Input records section start

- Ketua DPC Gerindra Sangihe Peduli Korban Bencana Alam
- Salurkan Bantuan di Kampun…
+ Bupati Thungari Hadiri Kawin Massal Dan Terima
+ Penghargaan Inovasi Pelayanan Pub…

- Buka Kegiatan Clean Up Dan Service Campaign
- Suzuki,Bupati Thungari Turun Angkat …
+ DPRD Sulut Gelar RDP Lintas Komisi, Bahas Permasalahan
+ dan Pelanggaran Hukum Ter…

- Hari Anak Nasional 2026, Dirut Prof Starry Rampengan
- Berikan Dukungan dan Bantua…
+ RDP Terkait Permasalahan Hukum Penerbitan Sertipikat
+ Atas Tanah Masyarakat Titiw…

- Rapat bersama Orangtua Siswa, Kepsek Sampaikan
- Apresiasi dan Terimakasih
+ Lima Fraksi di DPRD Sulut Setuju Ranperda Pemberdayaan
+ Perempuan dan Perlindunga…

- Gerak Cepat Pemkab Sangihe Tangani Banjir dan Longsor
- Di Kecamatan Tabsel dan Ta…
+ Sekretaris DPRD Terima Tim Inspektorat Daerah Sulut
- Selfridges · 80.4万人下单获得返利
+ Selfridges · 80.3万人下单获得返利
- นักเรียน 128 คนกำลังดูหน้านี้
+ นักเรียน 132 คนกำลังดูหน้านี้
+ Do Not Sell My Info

Input records section end

Your goal —
Could you output exactly the lines from the one containing "- Selfridges · 80.4万人下单获得返利" to the end of the entries above, both included, and no others?

Reply —
- Selfridges · 80.4万人下单获得返利
+ Selfridges · 80.3万人下单获得返利
- นักเรียน 128 คนกำลังดูหน้านี้
+ นักเรียน 132 คนกำลังดูหน้านี้
+ Do Not Sell My Info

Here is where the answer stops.